These two #defines are correct. Does the same work better with the master branch?
Yes, the master branch works.
I can reproduce it. I think it occurs with the acceleration and speeds I use but it wasn't obvious whereas with acceleration = 10 there is clearly something wrong.
I found what was wrong: an overflow in int_inv_sqrt which wasn't happening on x86 (because of an implicit cast) when I tested it.
I commited the fix.
Thanks, @zuzuf.
Does this sound like you're running Teacup on your PC? Code to do this would be welcome, we already had a "sim" Makefile target a year or two back (but it got forgotten).
I still have the problem look-ahead doesn't work in my configuration, but this was the same with earlier versions. When moving around X-Y corners there is no slowdown at all, instead it tries to move around at full speed. This results in step losses (no surprise).
I think these are the relevant numbers in config.h, it's a printer with threaded rods on all three axes:
#define STEPS_PER_M_X 1280000
#define STEPS_PER_M_Y 1280000
#define LOOKAHEAD_MAX_JERK_XY 1
I also tried with higher jerks, no change.
I have only tested the int_inv_sqrt function on PC not the whole code.
Regarding look-ahead what acceleration and speed values do you use ?
#define ACCELERATION 50.
#define MAXIMUM_FEEDRATE_X 600
#define MAXIMUM_FEEDRATE_Y 400
P.S.: the E axis is defined, but never used.
I tried the latest roland branch loaded to my board, with ACCLERATION 50, and LOOKAHEAD. It slows down significantly at curves (many short straits), and I can see ramping up and down repeatedly in those curves, as if LOOKAHEAD did not have any effect. Needless to say, I am not changing the speed in my gcode, just set it at the beginning (F400).
Is this different from the current Gen7 or master branch?
It's been a while I downloaded the Gen7 branch. Anyway, I had that slowing down extremely problem with Gen7.
Then, I tried the master branch, and so far it worked the best, although I can see some slow down in turns.
I also tried the roland branch, and it didn't seem to do any acceleration at first, but then after zuzuf fixed it, it works better, but with the issue I mentioned in my previous post.
Looking at the code it looks like the maximum speed of a move is only what you can reach as top speed within a single move. If your move is shorter than its acceleration and deceleration ramp, it can't reach target speed, even if not actually accelerating due to look-ahead.
Getting this working is a bit tricky, as you'd have to accelerate or decelerate through more than one move. This means adjusting corner speed more than once, which isn't implemented, yet. Having longer curve segments should help.
I just moved the first of the commits from the roland branch to the Gen7 branch after adjusting whitespace, adjusting for C89 and carefully checking it builds with Arduino. Thanks for the implementation, Roland.
Just pushed a new roland branch, the previously three commits made into one and reviewed for C89.
Performance tests are not enthusiastic, though.

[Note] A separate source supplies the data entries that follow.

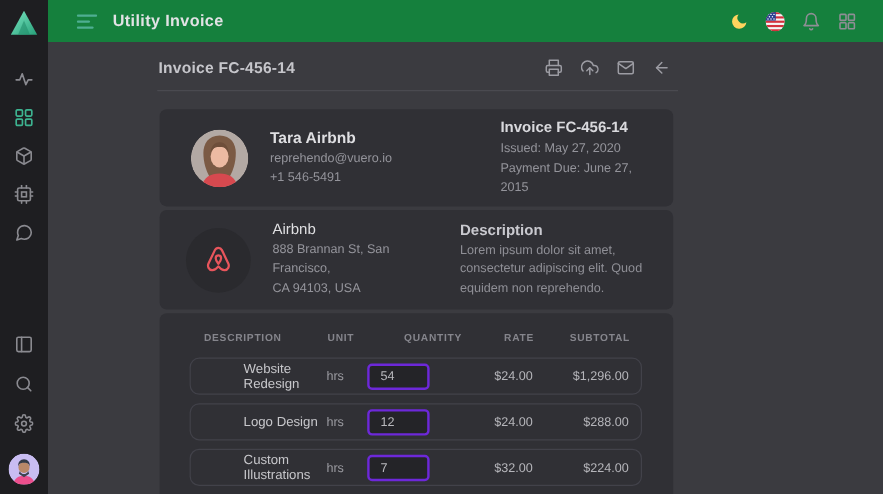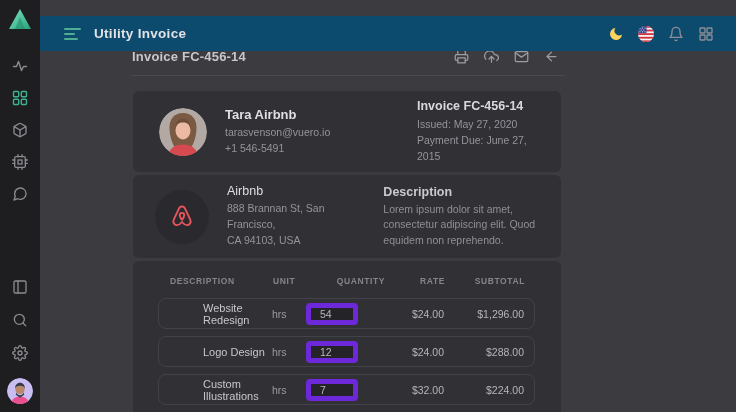"Utility Invoice" .navbar { background: #0c4a6e -> #15803d; top: 16px -> 0 }
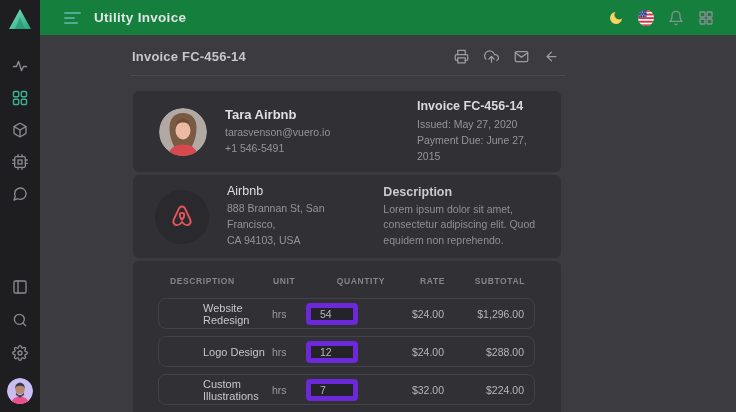"tarasvenson@vuero.io" div.user-line { text: tarasvenson@vuero.io -> reprehendo@vuero.io }
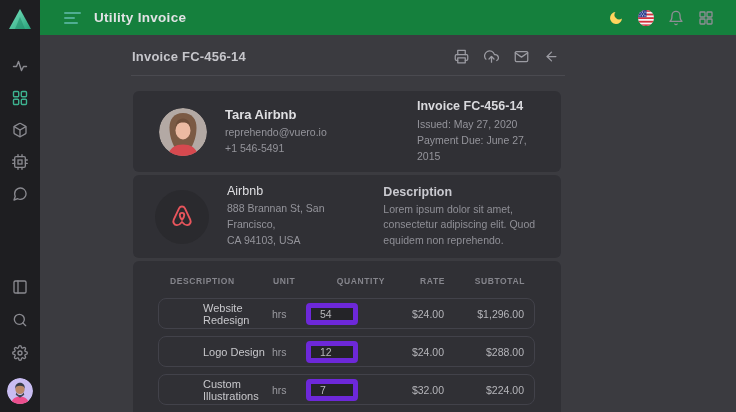"54" .qty-input { border: 5px solid #6d28d9 -> 2px solid #6d28d9 }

Without look-ahead I can reach 710 mm/min on the Gen7 branch, 560 mm/min on the roland branch. Both times limited by computing performance before steps become jaggy at the start of deceleration (that's the point where the most computing power is required). That's a 25% performance loss.
If you want to try yourself, I use these in config.h:
#define STEPS_PER_M_X 1280000
#define ACCELERATION 50.
and then G1 X50 F... and G1 X0 F... with raising F's to test speeds. Exhaustion of the CPU is audible, starting within +- 10 mm/min.
My guess: the reason is using int_inv_sqrt() instead of a division.
That's interesting. The int_inv_sqrt function uses 12bit fixed point precision, reducing precision to 8bit would greatly improve performance but it may not be accurate enough. Also there is a 16bit division in this function but the whole thing was faster than a 32bit division on the platforms I tested, I am wondering if different compiler versions could lead to such differences in performance. I am using avr-gcc 4.7.2.
Regarding look-ahead I didn't change the behavior, it still makes sure it can stop within the next move if things go wrong (not enough time to preprocess the moves or communication error) and also limits the crossing speed in order to obey the jerk limit. The later can result in non zero crossing speed being lower than target speeds, in this case peak speeds are higher than crossing speeds.
I am using avr-gcc 4.7.2.
Same here. How did you measure performance? Do you also use the flags given in Makefile-AVR?
One solution might be to use the old calculation in dda_step() but the new one in dda_start() (which should be in dda_create()). the old move_state.n is always the new (move_state.n * 4) - 3. But before doing this we first have to find out why we measure different performances.
The new int_sqrt() is 8 times faster than the old one. I added test results to the commit comment. Exciting!
Last weekend I picked up the new inv_int_sqrt() based acceleration maths (thanks, @zuzuf) and joined it with the clock based acceleration calculations in the accel_clock branch. The result is beautifully working acceleration which hits decleration and movement end point always on the spot. Code in yet another branch, accel_clock_step. The essentials are in commit 157f870855ac3dfe32a3ad42f095294a10450b66.
Seeing this code working so well I think it should become the default one. Just a few minor things missing:
Neither of these two are a roadblock. Enjoy!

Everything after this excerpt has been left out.